Achoura, la fête des enfants et des traditions

Cadeaux, pétards, friandises et amusements… Le 10 Muharram est l’occasion de s’amuser aux rythmes des bendirs, taârijas et autres tam-tam. Les femmes chantent, dansent, se parent de leurs plus belles tenues et ornent leurs mains et leurs pieds de henné. Les enfants se prêtent à des jeux en tous genres.

Dans les écritures, Achoura a une double symbolique. Chez les Sunnites, cette fête correspond à une période de jeûne purificateur de deux jours. Le premier, a lieu le neuvième jour de Muharram, coïncidait avec la célébration de la Pâques juive. Aussi pour éviter toute confusion, le prophète a instauré un second jour de jeûn, le 10, « asara » en arabe d’où le nom de Achoura. Dans la tradition chiite, à cette signification initiale vient s’ajouter la commémoration de la mort de l’imam Hussein, petit-fils du Prophète et fils cadet du Calife Ali. Assassiné sauvagement par les Ommeyades, à Kerbala en Irak, les Chiites revivent chaque année la tragédie à travers des processions mortuaires et des scènes de flagellation décriées par les Sunnites.
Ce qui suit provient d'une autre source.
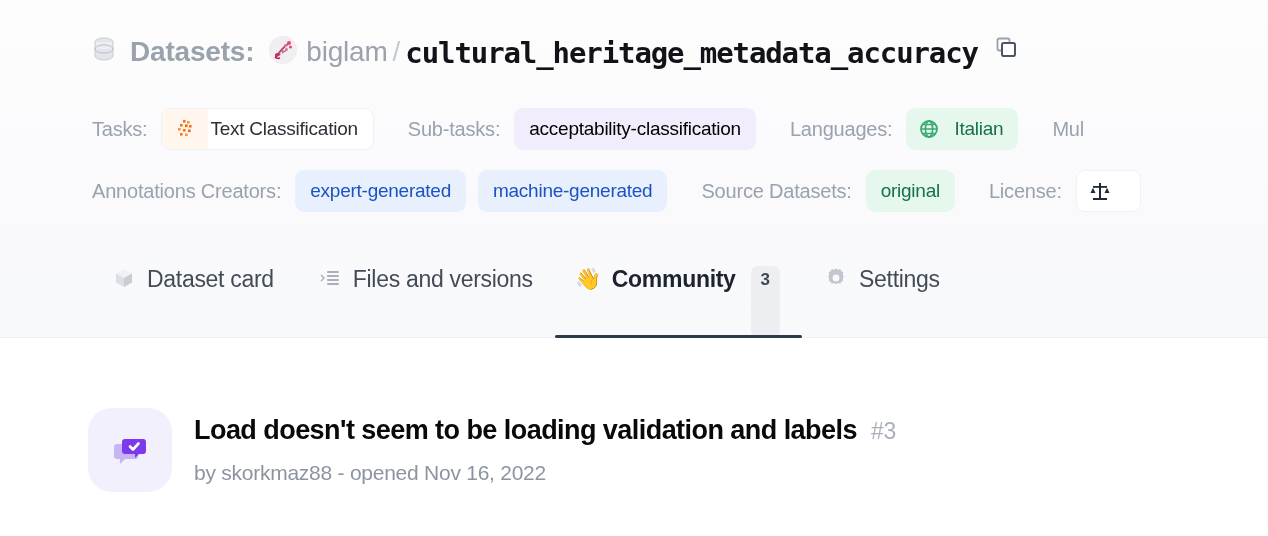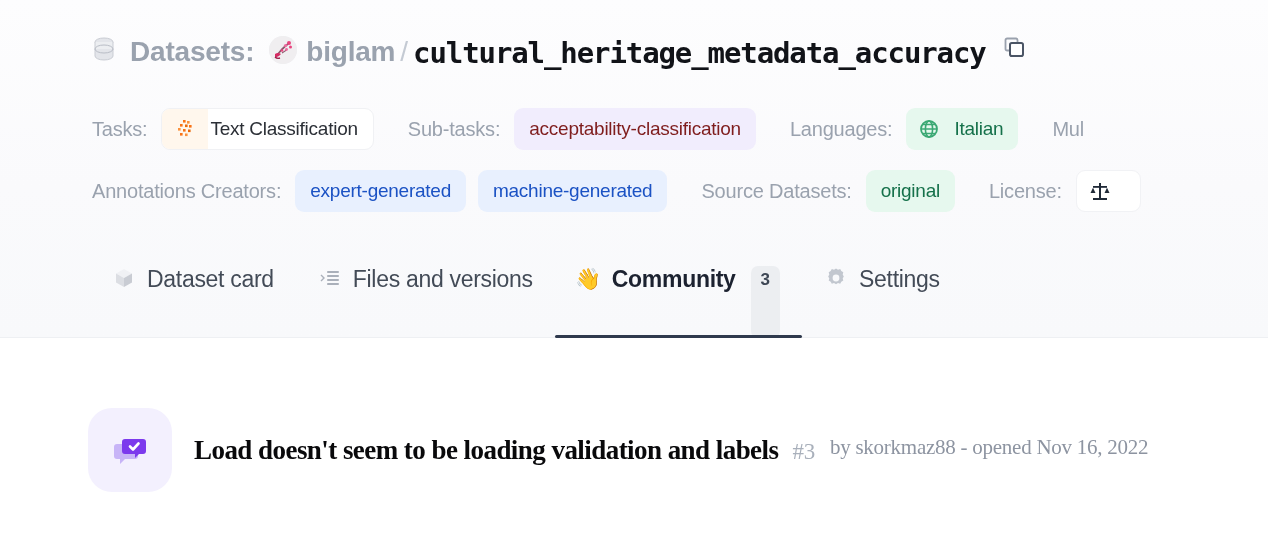--- a/index.html
+++ b/index.html
@@ -35,7 +35,7 @@
     background: #eceef1; overflow: hidden; display:block;
   }
   .org-name {
-    font-size: 28px; font-weight: 700; color: #9aa2ae; letter-spacing: -0.2px;
+    font-size: 28px; font-weight: 400; color: #9aa2ae; letter-spacing: -0.2px;
   }
   .slash { font-size: 28px; color: #c4cad3; font-weight: 400; margin: 0 5px; }
   .repo-name {

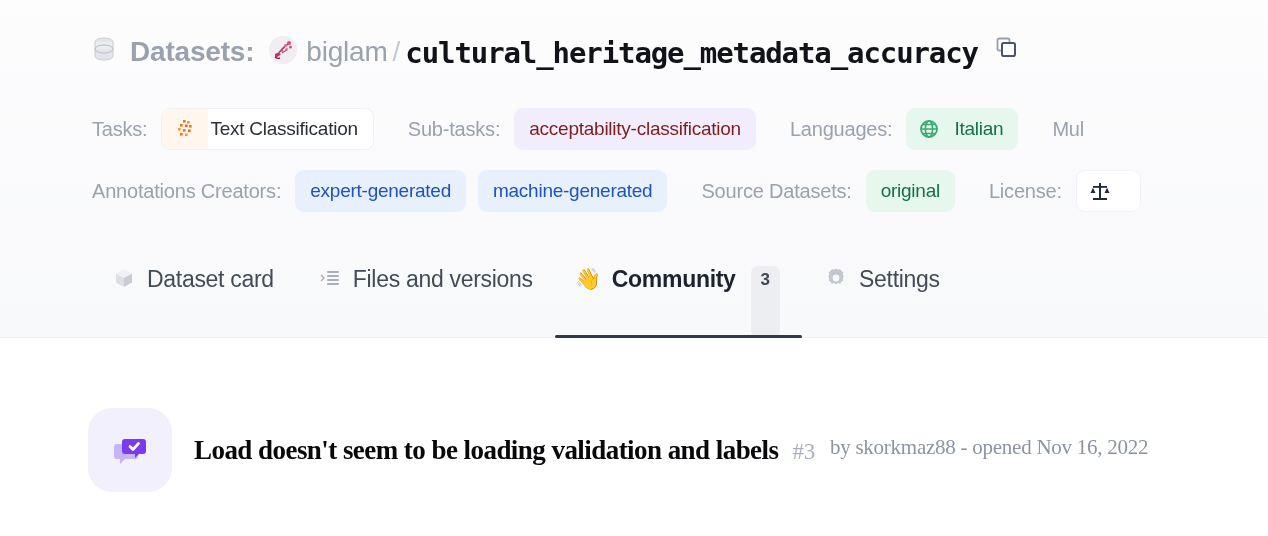--- a/index.html
+++ b/index.html
@@ -71,7 +71,7 @@
   }
   .tag-white { background: #ffffff; color: #2b2f36; border: 1px solid #f0f1f4; font-weight: 400; }
   .tag-white .tag-icon-box { background: #fff7ed; }
-  .tag-purple { background: #f1edfd; color: #7f1d1d; }
+  .tag-purple { background: #f1edfd; color: #000000; }
   .tag-green  { background: #e6f8ee; color: #15714a; font-weight: 500; }
   .tag-green .tag-icon-box { background: transparent; }
   .tag-blue   { background: #e8f0fe; color: #1b52c4; }

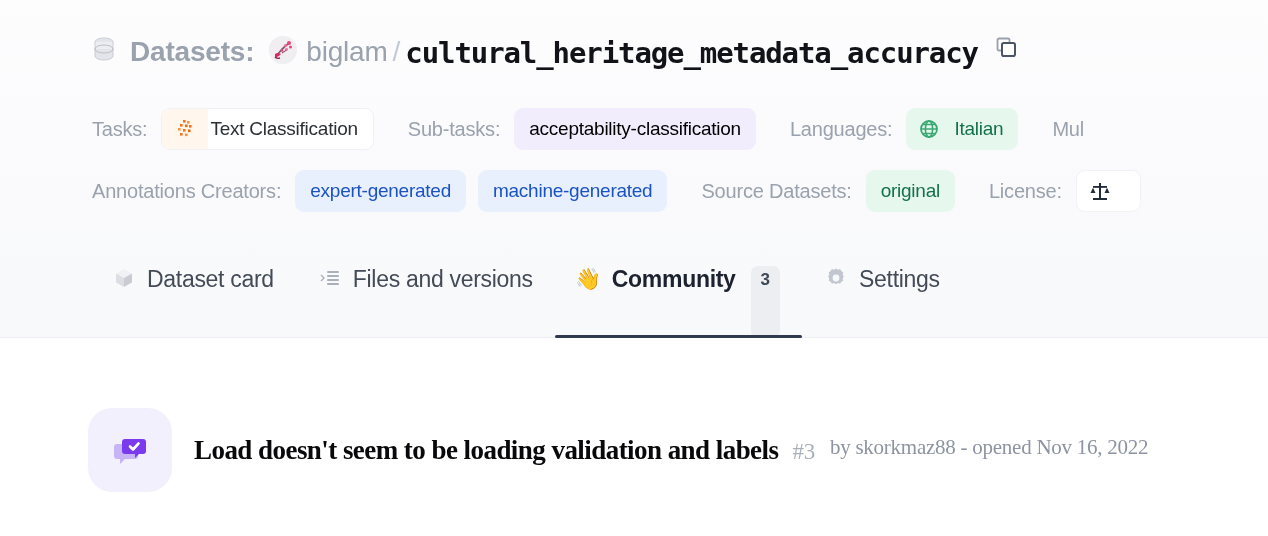--- a/index.html
+++ b/index.html
@@ -111,7 +111,7 @@
     width: 84px; height: 84px; border-radius: 24px; background: #f3f0fe;
     display: flex; align-items: center; justify-content: center; flex: none;
   }
-  .disc-body { display: flex; flex-direction: row; gap: 15px; font-family: Liberation Serif, serif; }
+  .disc-body { display: flex; flex-direction: column; gap: 15px; }
   .disc-title-line { display: flex; align-items: baseline; gap: 14px; white-space: nowrap; }
   .disc-title { font-size: 27px; font-weight: 700; color: #09090b; letter-spacing: -0.55px; }
   .disc-num { font-size: 23px; color: #a9b0bb; font-weight: 400; letter-spacing: -0.3px; }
Achoura dans la tradition 

Achoura, c’est la fête des enfants par excellence. Deux jours durant, nos petits ont carte blanche pour s’amuser et faire du bruit à tout-va. Habillés de neuf, les enfants reçoivent jouets, trompettes, tambours et bien sûr friandises. Les petites filles, comme leurs aînées, revêtent leur tenue de fête et ornent leurs mains et leurs pieds de henné. La nuit venue, des feux de joie, les « chouala » s’improvisent un peu partout en ville et l’on s’amuse à passer par-dessus.  Le lendemain, c’est « Zem-Zem » en référence au puits du même nom à La Mecque. Les plus coquins s’empresseront d’asperger les passants, amis et voisins. Pour les grands aussi, Achoura est l’occasion de se retrouver en famille autour des assiettes garnies de dattes, d’amandes et de noix. L’encens brûle jusqu’à l’aube. Toujours selon la tradition, un couscous au gueddid, de la viande de mouton séchée, composera le repas du soir. Le lendemain, toujours dans un esprit de charité et de partage, les adultes doivent s’acquitter de la Zakat, l’aumône obligatoire.

Baba Achour

Après avoir disparu pendant un siècle, Baba Aïchour est revenu dans certaines villes comme Casablanca ou Marrakech. Le fameux Baba Aïchour, accompagné d’enfants déguisés aux couleurs des légendes et des contes marocains déambulent à cette occasion dans les rues de la ville.
La légende raconte qu’à la veille de Achoura, Baba Achour, vieux monsieur aussi sage que vertueux, frappe aux portes des maisons pour recueillir des dons et des cadeaux pour ensuite les redistribuer aux enfants dans le besoin. C’est aussi un narrateur hors pair qui raconte des histoires fabuleuses aux enfants réunis autour du feu et leur offre une quantité folle de bonbons.